▶ **Available records**
━━━━━━━━━━━━━━━━━━━━━━━━━━━━━━

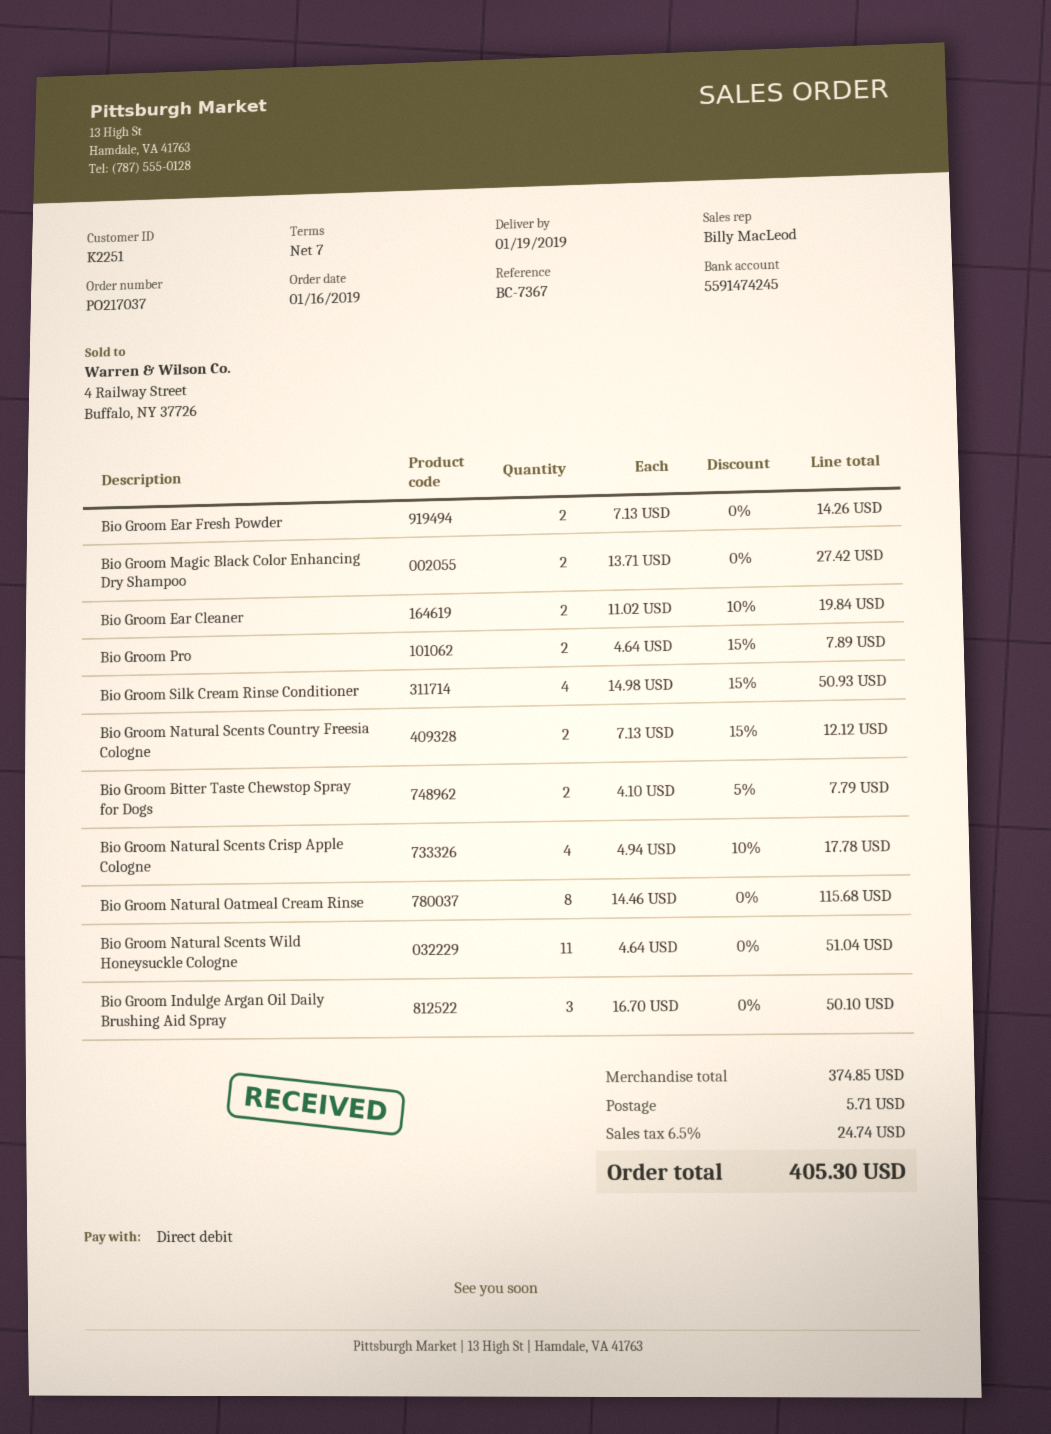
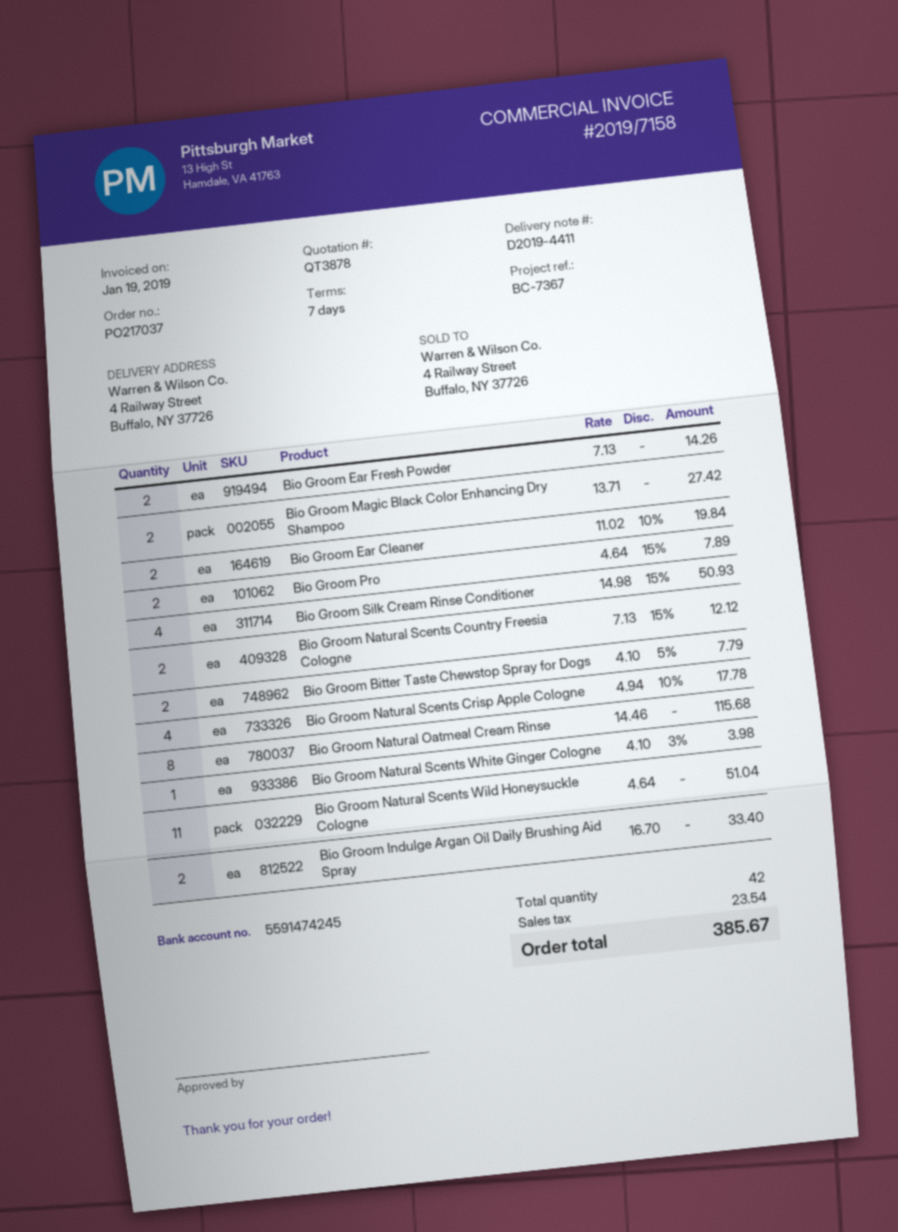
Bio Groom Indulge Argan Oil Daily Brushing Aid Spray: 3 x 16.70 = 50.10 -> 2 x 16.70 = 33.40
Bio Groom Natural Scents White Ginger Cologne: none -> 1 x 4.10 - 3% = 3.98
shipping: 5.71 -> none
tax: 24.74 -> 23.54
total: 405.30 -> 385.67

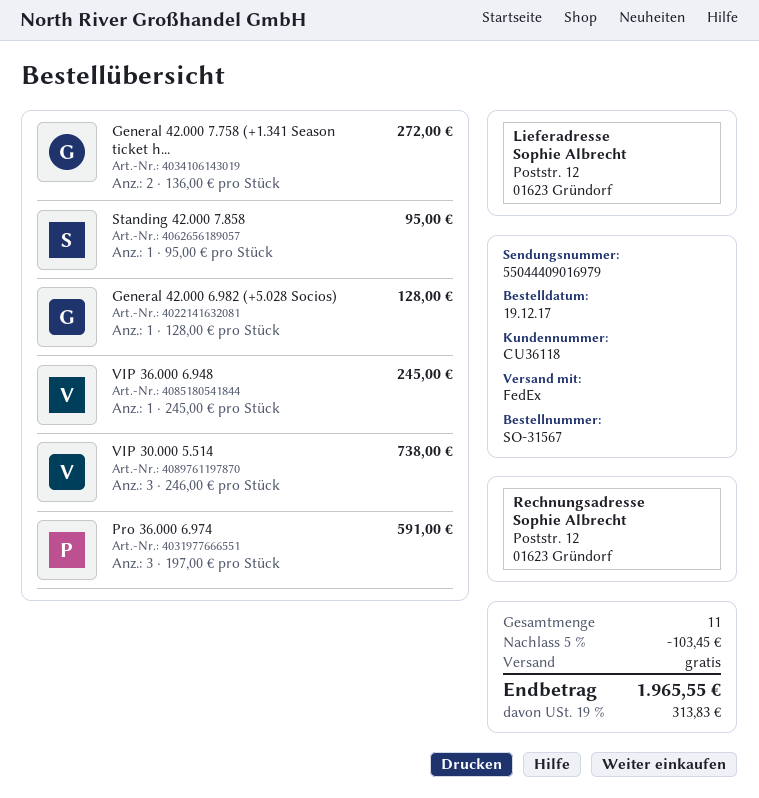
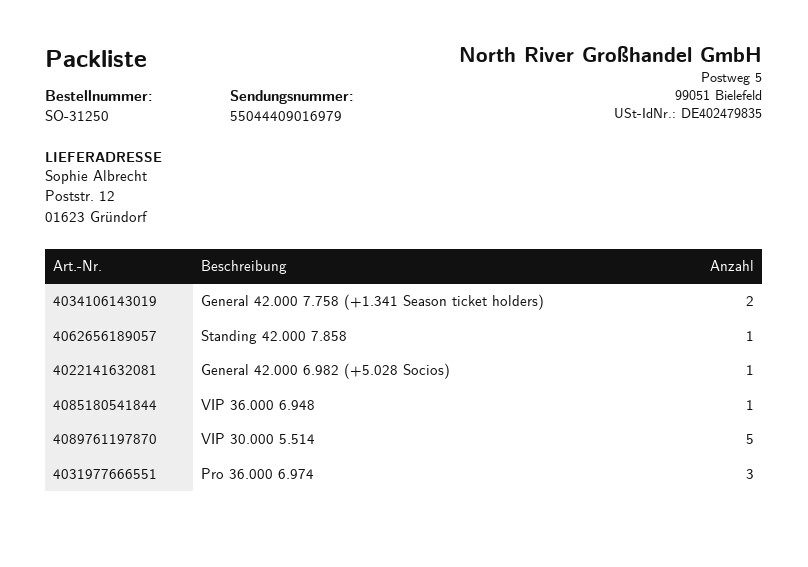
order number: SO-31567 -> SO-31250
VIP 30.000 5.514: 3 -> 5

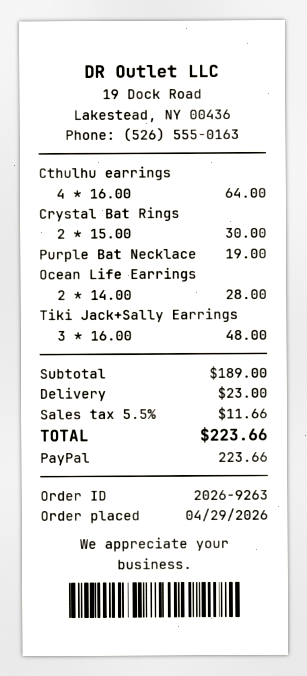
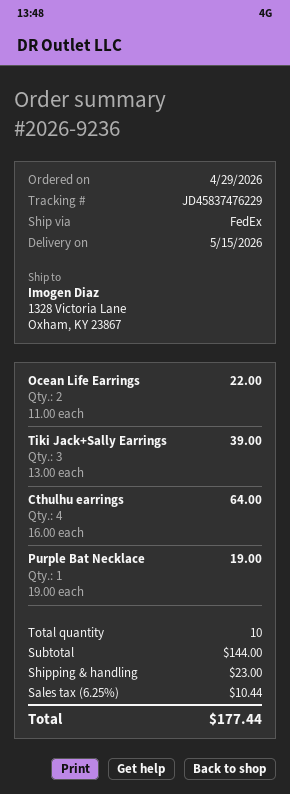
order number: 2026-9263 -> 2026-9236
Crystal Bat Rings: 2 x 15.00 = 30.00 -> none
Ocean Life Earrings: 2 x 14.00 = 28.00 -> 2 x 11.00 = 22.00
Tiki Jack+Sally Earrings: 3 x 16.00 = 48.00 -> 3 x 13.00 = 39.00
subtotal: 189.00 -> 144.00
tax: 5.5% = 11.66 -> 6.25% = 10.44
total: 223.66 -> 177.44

━━━━━━━━━━━━━━━━━━━━━━━━━━━━━━

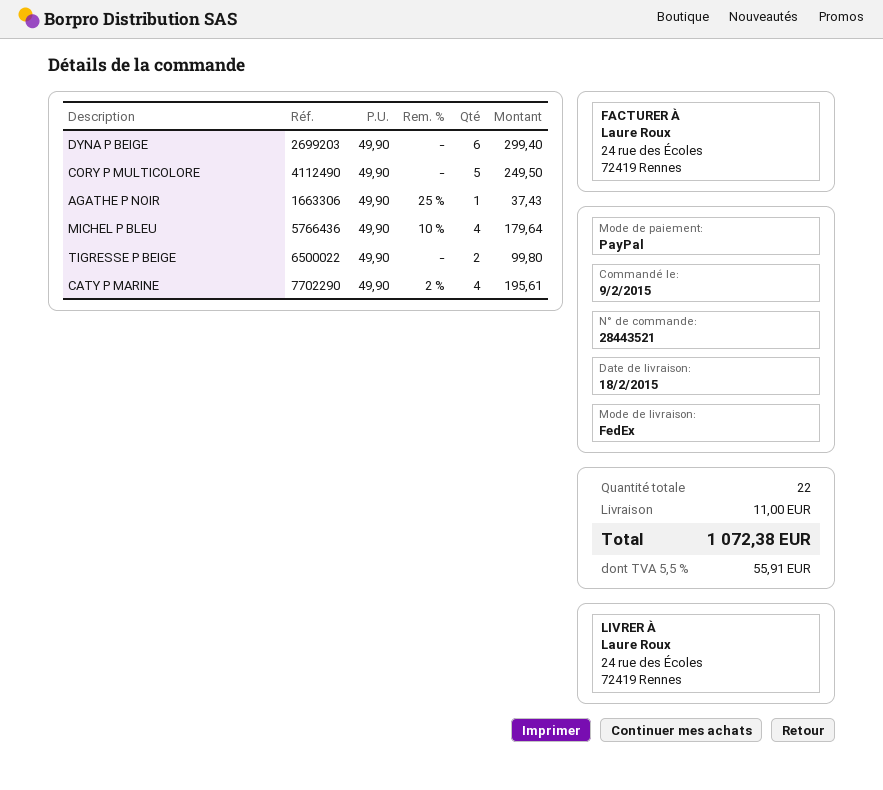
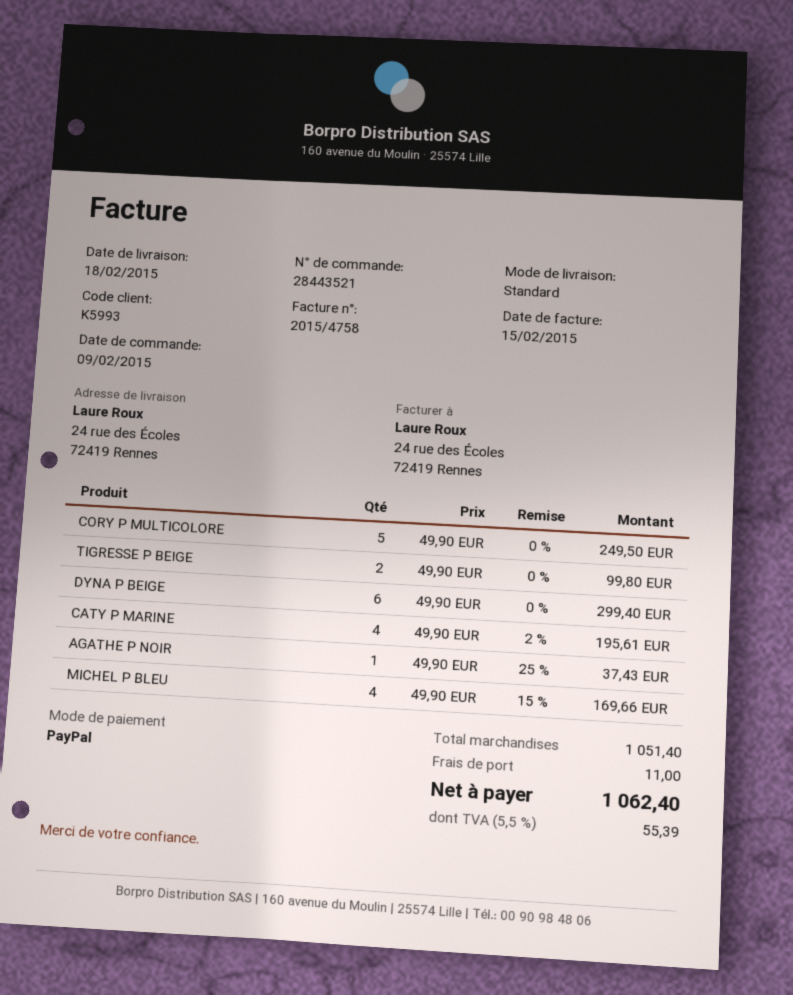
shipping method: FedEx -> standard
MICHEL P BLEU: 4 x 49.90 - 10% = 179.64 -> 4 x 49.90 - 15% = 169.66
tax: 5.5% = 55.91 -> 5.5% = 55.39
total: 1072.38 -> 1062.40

━━━━━━━━━━━━━━━━━━━━━━━━━━━━━━

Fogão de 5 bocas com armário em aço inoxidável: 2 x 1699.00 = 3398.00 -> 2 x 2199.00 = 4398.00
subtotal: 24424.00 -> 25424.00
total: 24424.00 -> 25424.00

━━━━━━━━━━━━━━━━━━━━━━━━━━━━━━

▶ **Exercise objective**
Look through the listing and extract every line with "order" in it.

▶ **Solution to the exercise**
order number: SO-31567 -> SO-31250
order number: 2026-9263 -> 2026-9236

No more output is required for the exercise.